Волны подхватили утлые плотики и понесли прочь от ладьи, все выше задиравшей нос и все сильнее чадившей чревом.

— Ладью-то, командой покидаемую, по правилам затопить следует, — опомнился кто-то из моряков.

— Сама утопнет. — понимая свою промашку, огрызнулся Репьев.

— А коль не утопнет?

— Ну раз ты такой дотошный, то плыви назад и сам ее топи!

Брошенная на произвол судьбы ладья еще не успела скрыться из глаз, когда из рубки на палубу выбрался какой-то чудом уцелевший начальствующий чин — по мнению одних, урядник Ртищев, по убеждению других, десятский Хомяков.

Завидев уплывающие плотики, он сначала разразился отборной бранью, а потом учинил беспорядочную стрельбу из смаговницы, но никто из спасшихся моряков на это внимания не обратил. Не станешь же из-за одного-единственного человека возвращаться супротив волны. Да и своих забот хватает — кто-то пытался завести подвесные подсилки, кто-то молил богов о ниспослании удачи, кто-то еще откупоривал баклаги с извинем.

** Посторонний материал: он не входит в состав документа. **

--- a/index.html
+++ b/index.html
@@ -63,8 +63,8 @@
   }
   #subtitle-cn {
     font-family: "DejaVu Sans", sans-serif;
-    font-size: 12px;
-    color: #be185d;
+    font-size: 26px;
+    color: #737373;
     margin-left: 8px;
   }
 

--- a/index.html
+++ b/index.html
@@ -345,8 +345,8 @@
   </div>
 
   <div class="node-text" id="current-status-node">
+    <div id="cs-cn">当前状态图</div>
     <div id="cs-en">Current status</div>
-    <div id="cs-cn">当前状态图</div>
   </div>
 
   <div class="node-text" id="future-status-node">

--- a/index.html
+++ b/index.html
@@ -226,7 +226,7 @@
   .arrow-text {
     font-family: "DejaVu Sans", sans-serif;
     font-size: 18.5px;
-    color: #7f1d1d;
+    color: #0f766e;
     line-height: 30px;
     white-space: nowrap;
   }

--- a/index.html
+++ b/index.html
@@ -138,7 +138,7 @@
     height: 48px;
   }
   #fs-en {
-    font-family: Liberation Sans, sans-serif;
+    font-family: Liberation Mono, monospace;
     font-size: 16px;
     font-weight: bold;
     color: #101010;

Скоро плотики попали в громадное мазутное пятно, которое не могли рассеять даже крутые волны. Среди мазута плавало немало моряцких пожитков, в том числе образа «Дети отца дружин [34] пируют в Вальхалле» и «Ваны отсекают голову мудрому Мимиру», прежде принадлежавшие подводной ладье «Хрюм».

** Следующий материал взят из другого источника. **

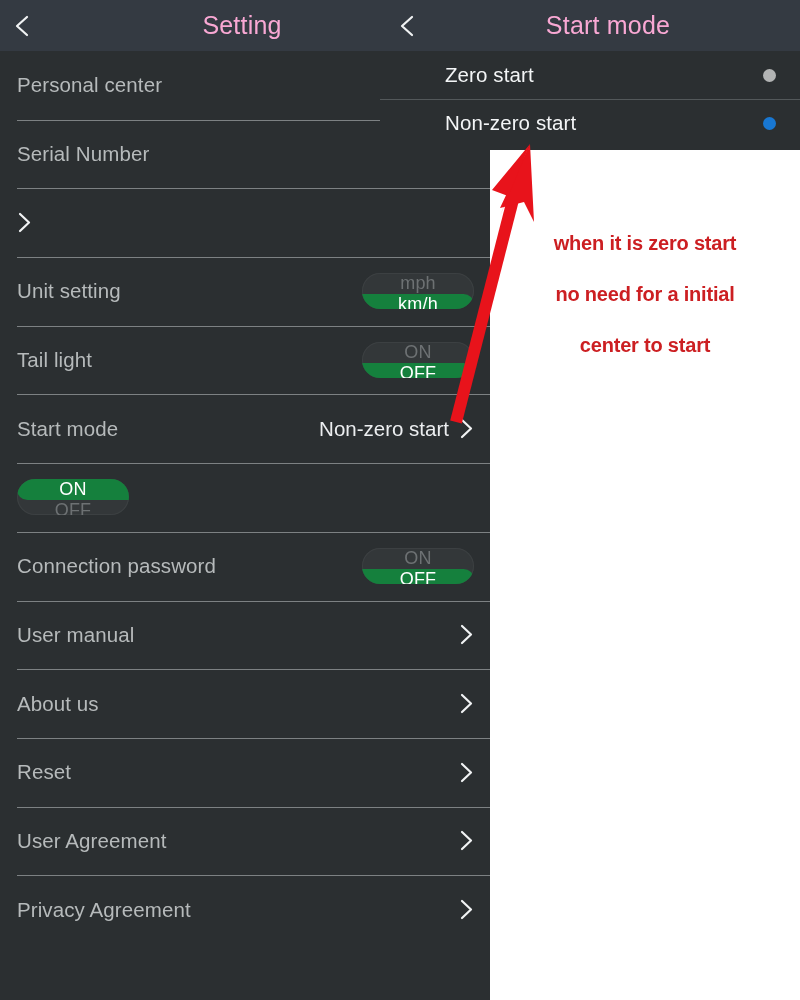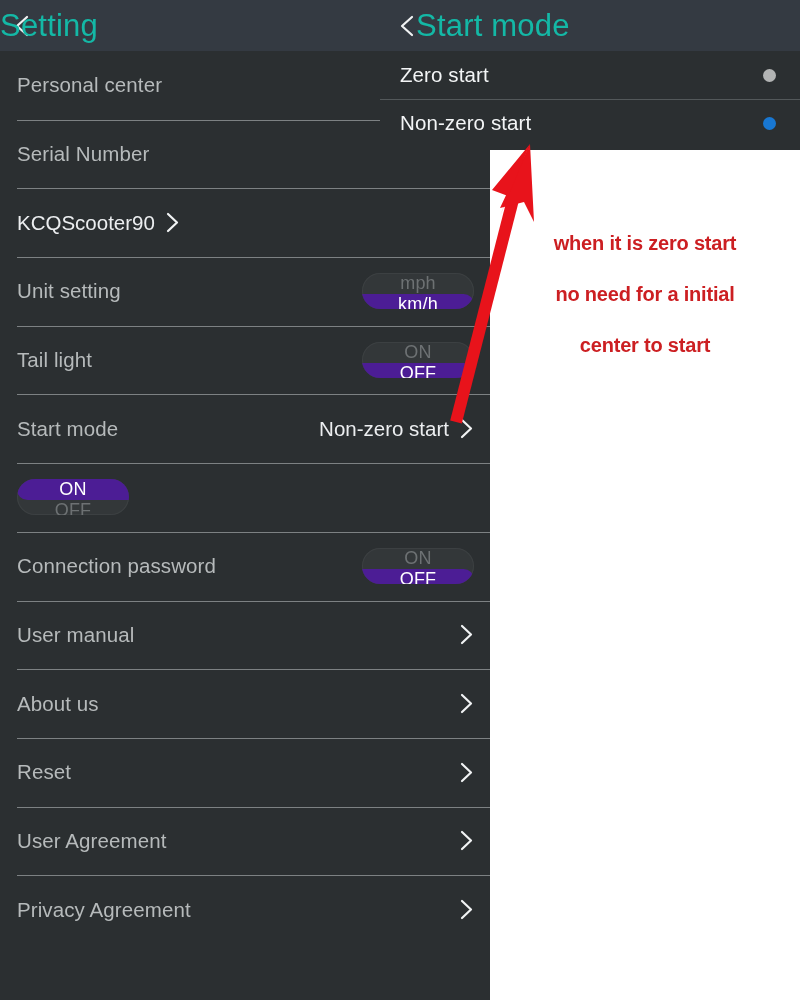--- a/index.html
+++ b/index.html
@@ -39,8 +39,9 @@
     position: absolute;
     top: 0; left: 0; right: 0;
     line-height: 51px;
-    color: #14b8a6;
-    font-size: 31px;
+    text-align: center;
+    color: #f9a8d4;
+    font-size: 25px;
     font-weight: 400;
     letter-spacing: .2px;
   }

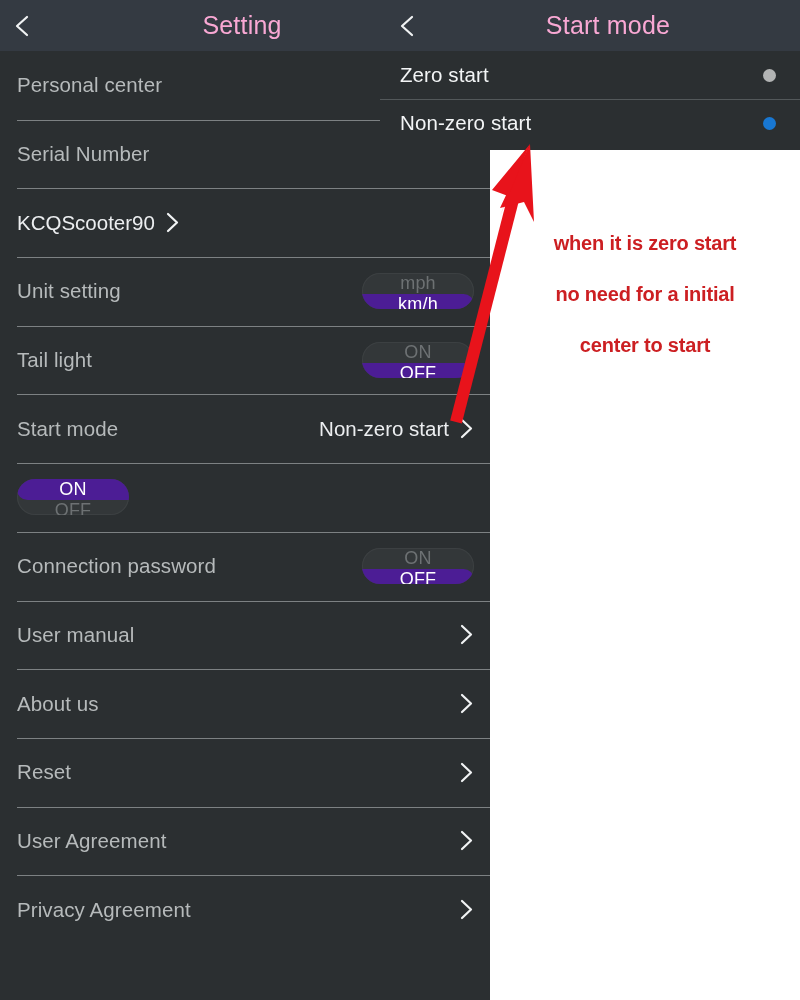--- a/index.html
+++ b/index.html
@@ -168,6 +168,7 @@
     color: #f3f5f6;
     font-size: 20.5px;
     letter-spacing: .1px;
+    margin-left: 45px;
   }
   .dot {
     width: 13px; height: 13px;

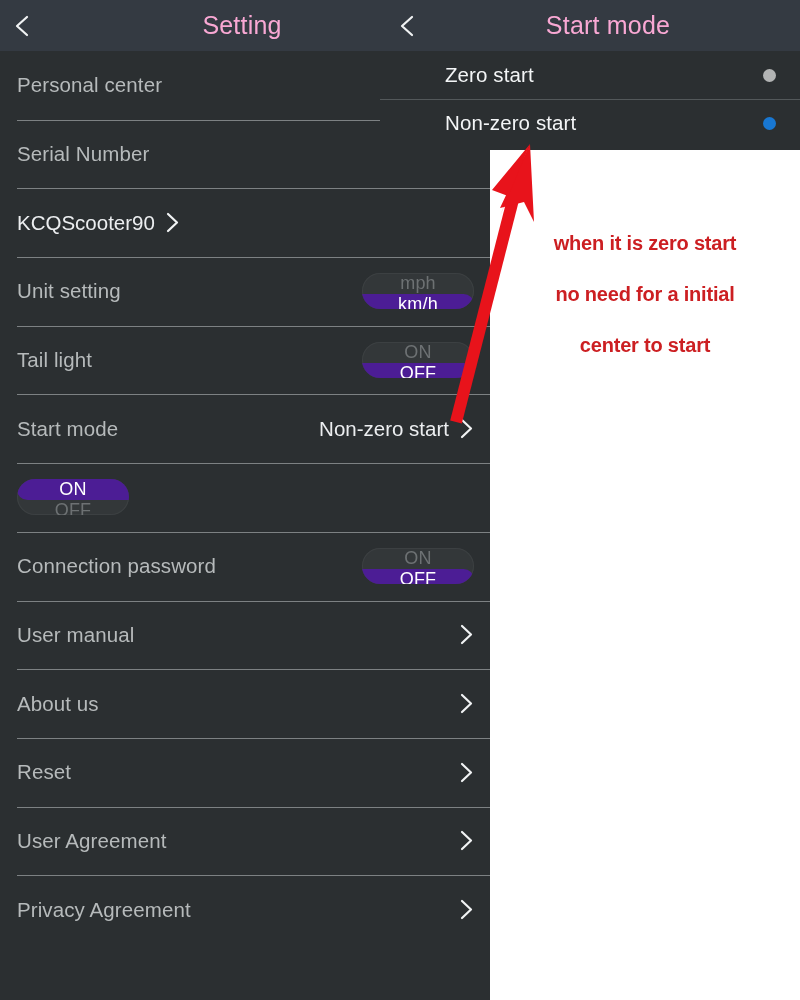--- a/index.html
+++ b/index.html
@@ -219,7 +219,6 @@
       </div>
       <div class="srow">
         <div class="srow-right">
-          <div class="srow-value">KCQScooter90</div>
           <div class="chev">
             <svg viewBox="0 0 15 23" aria-hidden="true">
               <polyline points="3,3 12,11.5 3,20" fill="none" stroke="#f1f3f4" stroke-width="2.2" stroke-linecap="round" stroke-linejoin="round"></polyline>

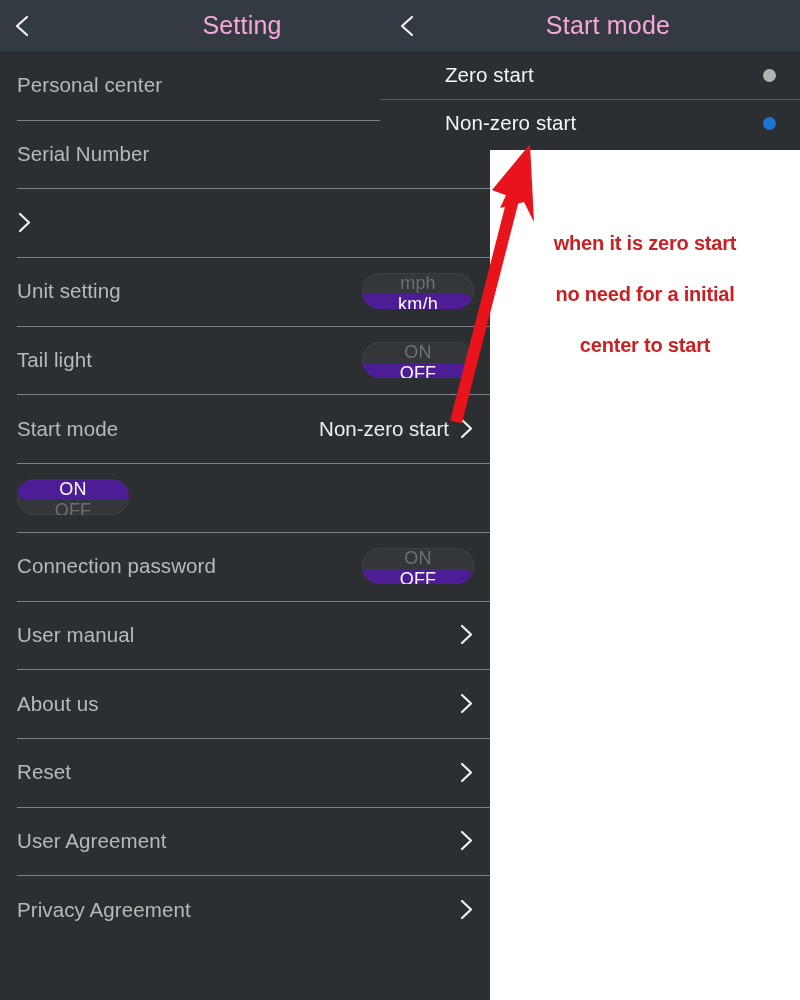--- a/index.html
+++ b/index.html
@@ -129,7 +129,7 @@
     letter-spacing: .2px;
   }
   .seg-opt.on {
-    background: #4c1d95;
+    background: #15803d;
     color: #ffffff;
   }
   .seg-opt.on.left  { border-radius: 18px 0 0 18px; }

Доконали, значит, вражьи бомбы отважных мореходов, среди которых у Репьева было немало приятелей. Сейчас валькирии, наверное, уже подносят им златокованые кубки с медовым молоком божественной козы Хейдрун.

Между тем дела на спасательных плотиках не ладились. Подвесные подсилки так и не завелись — от морской соли пришли в негодность свечи, а запасные неведомо куда запропастились. Вместо извиня в баклагах оказалась какая-то отвратная бурдохлысть.

Хорошо хоть, что молитвы дошли-таки до богов — небо окончательно затянулось черными тучами, хлынул дождь, густо настоянный на пепле, а это означало, что бомбовозов можно не опасаться.

Ветер и течение гнали плотики в полуденную сторону, в студеные моря, где плавают ледяные горы и охотятся за рыбой нелетаюшие птицы чистики… [35]


…Ныли разбитые при истязаниях пятки, саднили незаживающие раны от батогов, ломило вывернутые на дыбе суставы, но пуще всего болела исстрадавшаяся душа.

Виданное ли это дело, что с геройским воином, покрывшим себя славой как на море, так и на суше обходятся хуже, чем с какой-нибудь воровской сволочью! И голодом морят, и огнем жгут, и дерут, как поганого пса. Хоть было бы за что…

— Ты, блудодей, не виляй, как змеюка, а подробно отвечай по всем статьям предъявленного тебе обвинения. — Исправник божьего сыска говорил пугливо, словно собственные сопли жевал. — Дружки твои во всем откровенно признались и сообща на тебя показали как на главного зачинщика.

— Оговор это. — прошамкал Репьев, которому ясно говорить мешали выбитые зубы и изувеченный клещами язык. — Бессовестный оговор. Действовал я по уставу и по здравому разумению, за что от начальства почетный знак имею. А злого умысла против родной страны никогда не имел.